As the information is added to the data lake we store a variety of generic information common for each of the scheduled 'hydration' queries. That information includes the name of the hydration query, time it was executed, device information that returned the result and some other booking keeping data. When searching the data lake it is valuable to understand which hydration query provided the information. The attached excel file describes the information returned from each scheduled hydration query. We can use the generic information that identifies the hydration query used as a filter when searching the data lake so for example to retrieve all entries from all devices for the current processes running on a windows device we want to filter the information on that query_name.

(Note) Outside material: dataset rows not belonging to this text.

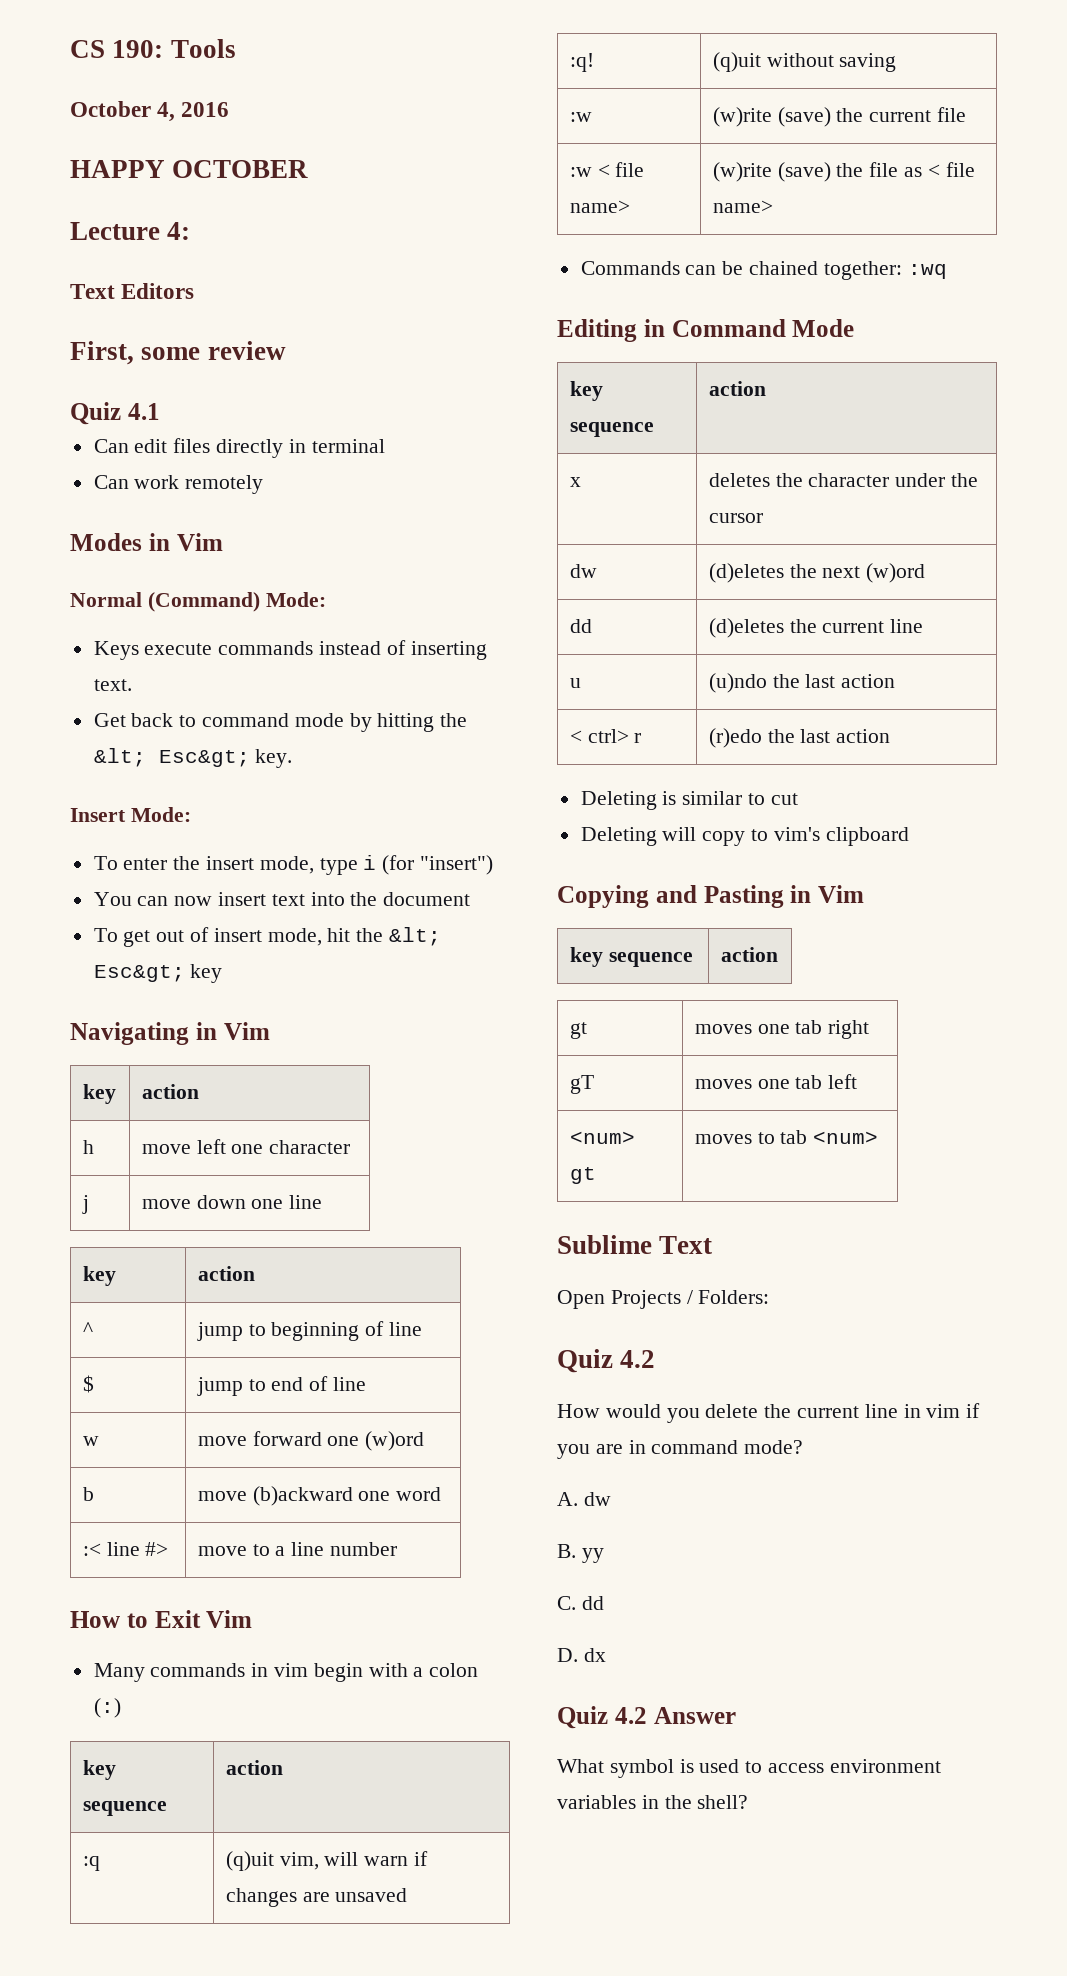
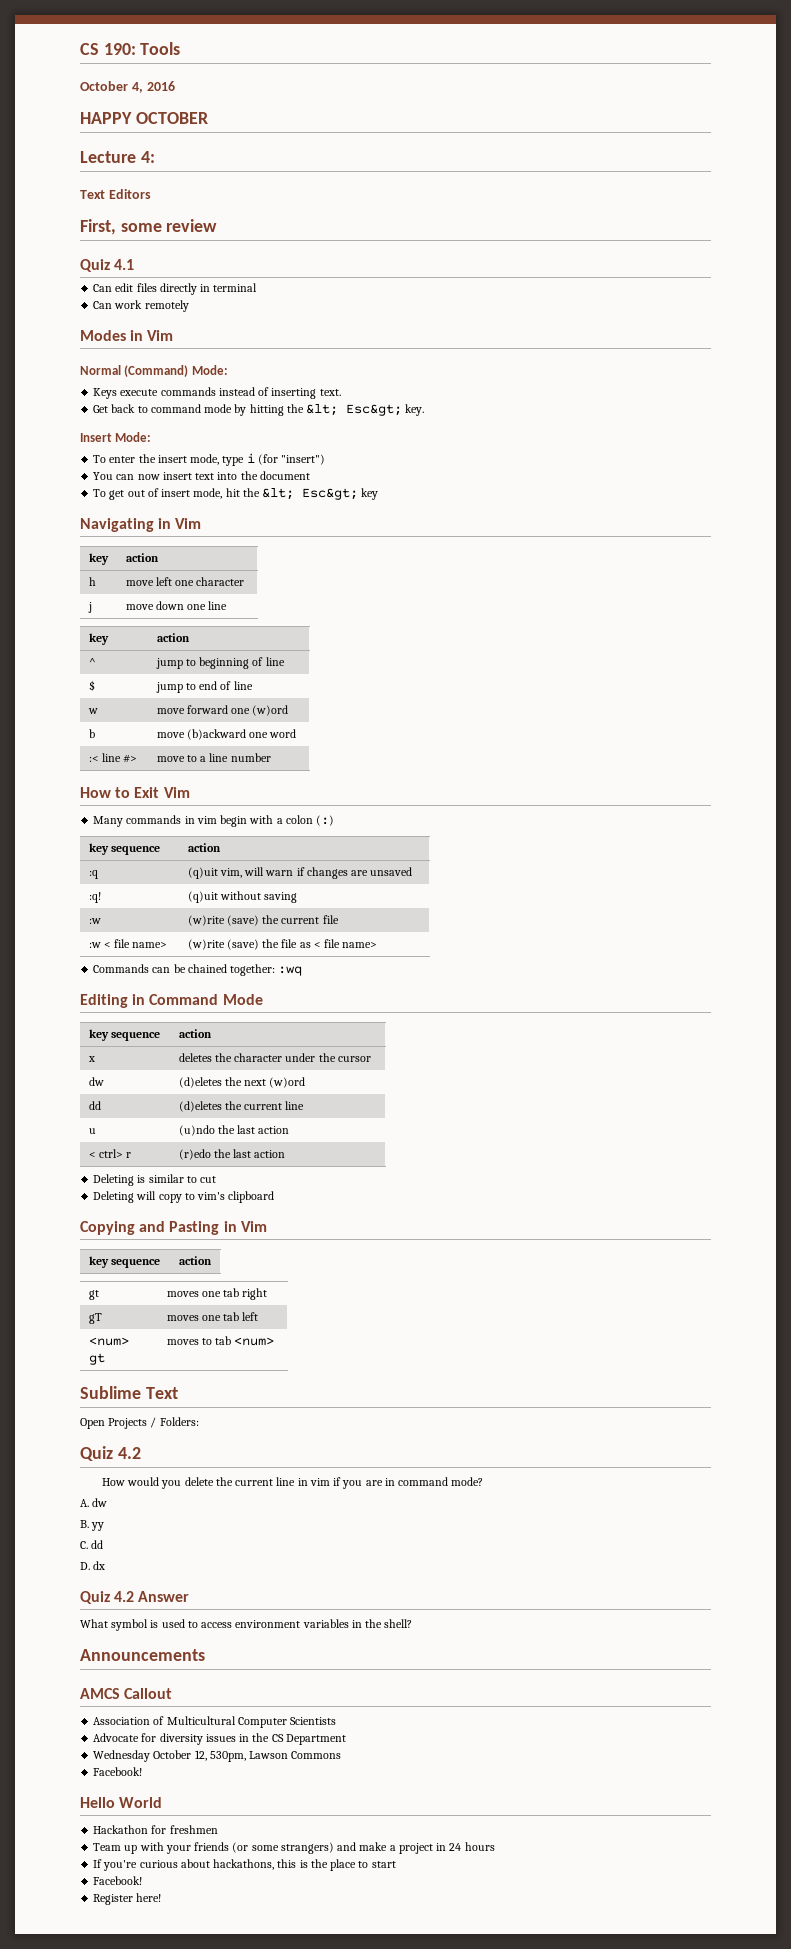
+ Announcements
+ AMCS Callout
+ Association of Multicultural Computer Scientists
+ Advocate for diversity issues in the CS Department
+ Wednesday October 12, 530pm, Lawson Commons
+ Facebook!
+ Hello World
+ Hackathon for freshmen
+ Team up with your friends (or some strangers) and make a project in 24 hours
+ If you're curious about hackathons, this is the place to start
+ Facebook!
+ Register here!

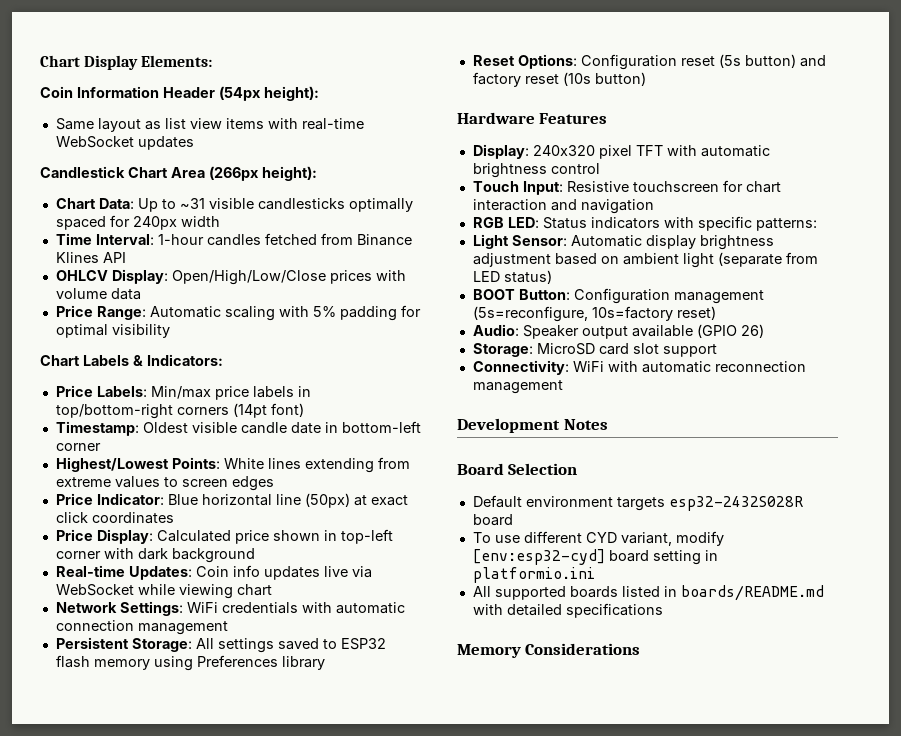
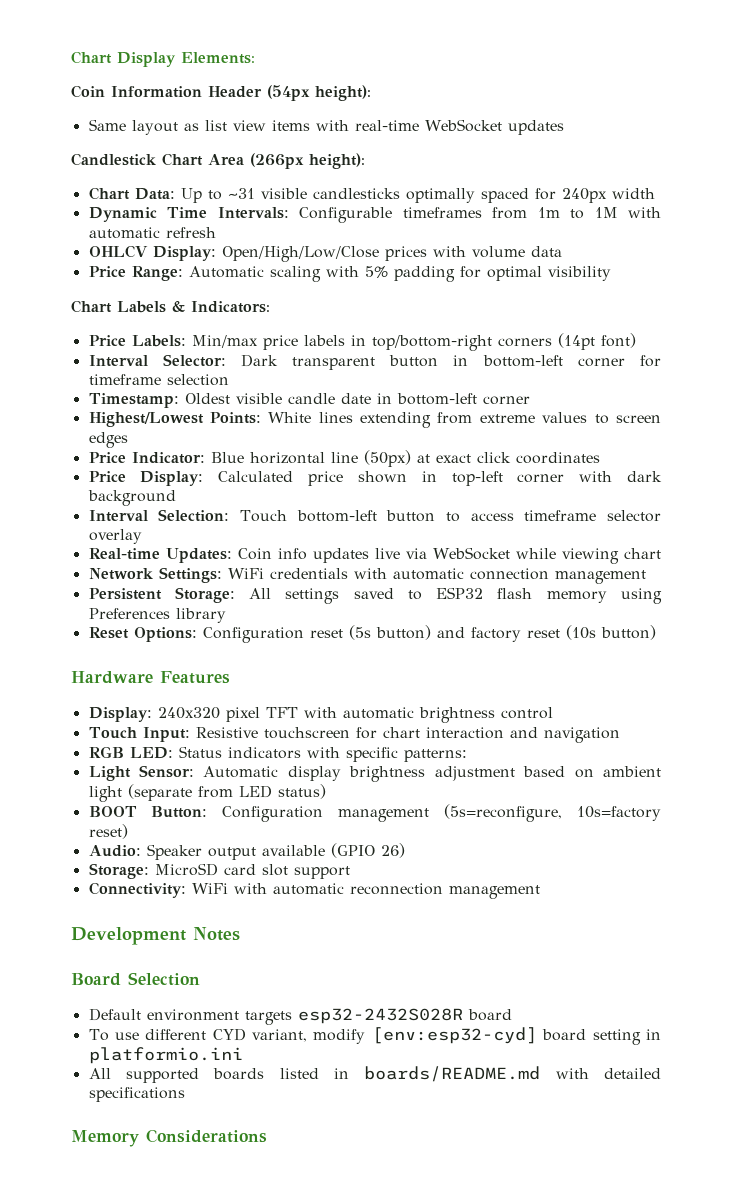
- Time Interval: 1-hour candles fetched from Binance Klines API
+ Dynamic Time Intervals: Configurable timeframes from 1m to 1M with automatic refresh
+ Interval Selector: Dark transparent button in bottom-left corner for timeframe selection
+ Interval Selection: Touch bottom-left button to access timeframe selector overlay

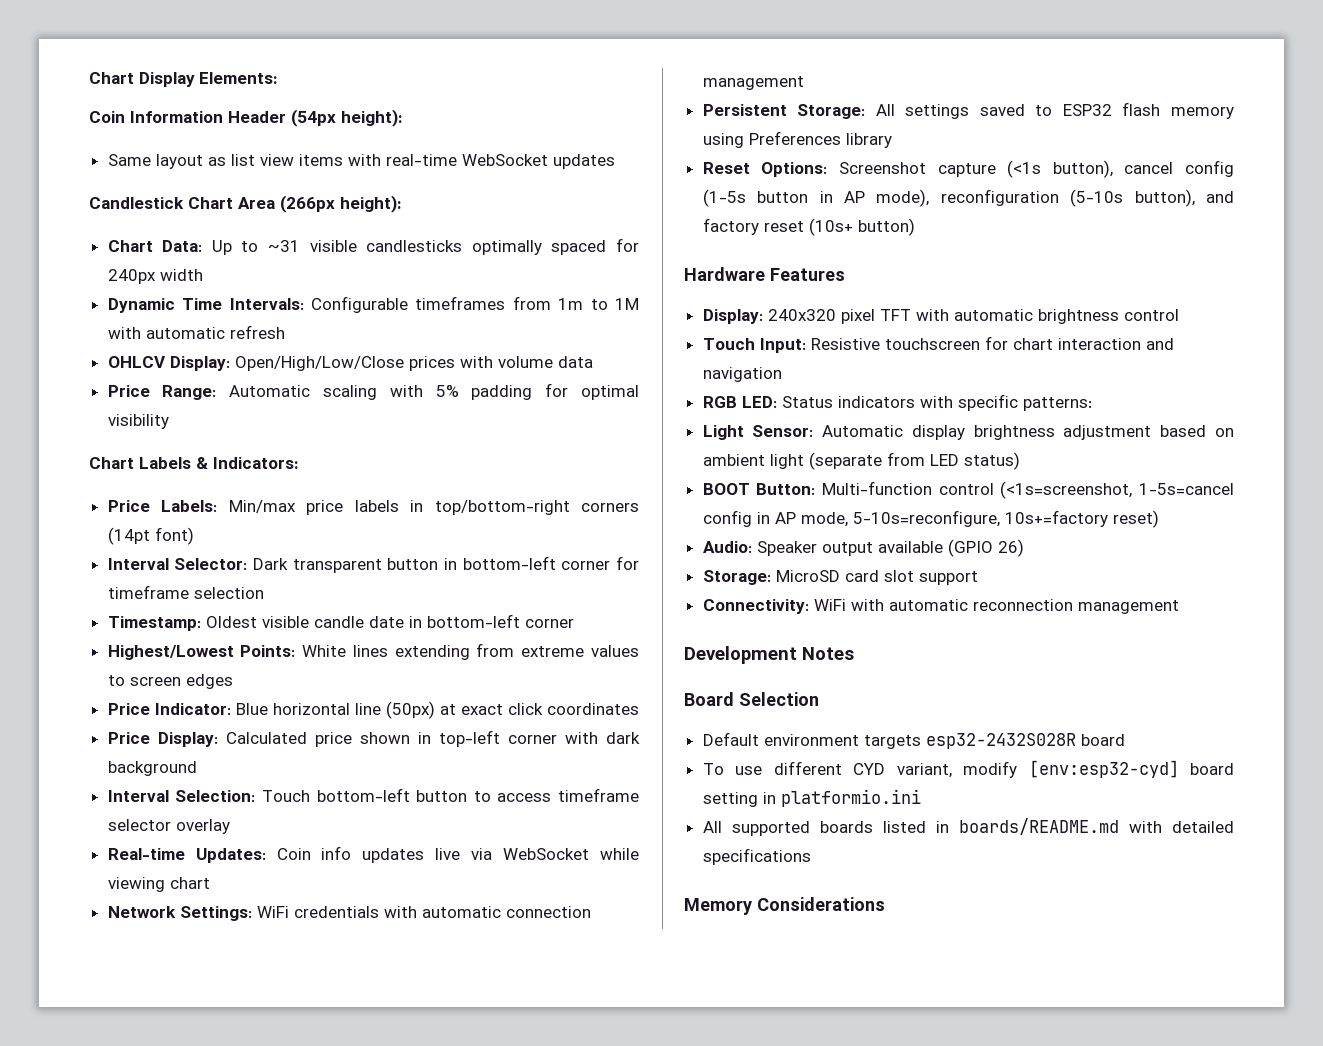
- Reset Options: Configuration reset (5s button) and factory reset (10s button)
+ Reset Options: Screenshot capture (<1s button), cancel config (1-5s button in AP mode), reconfiguration (5-10s button), and factory reset (10s+ button)
- BOOT Button: Configuration management (5s=reconfigure, 10s=factory reset)
+ BOOT Button: Multi-function control (<1s=screenshot, 1-5s=cancel config in AP mode, 5-10s=reconfigure, 10s+=factory reset)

running_processes_windows_sophos | cmdline | string | Process command line |
running_processes_windows_sophos | file_size | long | File size now |
running_processes_windows_sophos | gid | long | Group ID (unsigned) of the user running the process |
running_processes_windows_sophos | global_rep | int | The machine learning global reputation now |
running_processes_windows_sophos | global_rep_data | string | All global reputation data |
running_processes_windows_sophos | local_rep | int | The machine learning local reputation now |
running_processes_windows_sophos | local_rep_data | string | All local reputation now |
running_processes_windows_sophos | ml_score | int | The machine learning malware score now |
running_processes_windows_sophos | ml_score_data | string | All ML score data |
running_processes_windows_sophos | name | string | Name of the registry value entry |
running_processes_windows_sophos | parent | long | Process parent's PID |
running_processes_windows_sophos | parent_name | string | Parent process name |
running_processes_windows_sophos | parent_path | string | The parent process path |
running_processes_windows_sophos | parent_sophos_pid | string | The ID of the parent process and its start time creating a unique identifier |
running_processes_windows_sophos | path | string | Full path to the value |
running_processes_windows_sophos | pid | long | Process (or thread) ID |
running_processes_windows_sophos | pua_score | int | The machine learning PUA score now |
running_processes_windows_sophos | sha1 | string | SHA1 of the file now |
running_processes_windows_sophos | sha256 | string | SHA256 of the file now |
running_processes_windows_sophos | sophos_pid | string | The process ID that produced the registry event and its start time creating a unique identifier |
running_processes_windows_sophos | time | long | Timestamp of the windows powershell event (unix epoch) |
running_processes_windows_sophos | uid | long | The local user that owns the plugin |
running_processes_windows_sophos | username | string |
Username |
SELECT
-- Device ID DETAILS
meta_hostname, meta_ip_address,
-- Query Details
time, sophos_pid, pid, name, path, cmdline, parent, parent_name, parent_path, parent_sophos_pid, username,
uid, gid, sha1, sha256, file_size, ml_score, ml_score_data, pua_score, global_rep, global_rep_data, local_rep, local_rep_data,
-- META information Common for all queries
ingestion_timestamp, schema_version, query_source, query_name, message_identifier, upload_size, host_identifier, calendar_time, unix_time,
epoch, counter, numerics, osquery_action, meta_boot_time, meta_eid, meta_ip_mask, meta_mac_address, meta_os_name, meta_os_platform, meta_username,
meta_public_ip, meta_query_pack_version, customer_id
FROM xdr_data
WHERE query_name = 'running_processes_windows_sophos'
Results would look something like what is shown below.
Note that we used a WHERE query_name 'running_processes_windows_sophos' to filter the entire XDR data lake where all columns from all scheduled 'hydration' queries are avaiable down to just information put into the data lake from the ..running_processes_windows.. query.
We have included the SCHEMA as an Excel document so that you can set filters, or use the pivot table to view just information related to a specific scheduled hydrating query.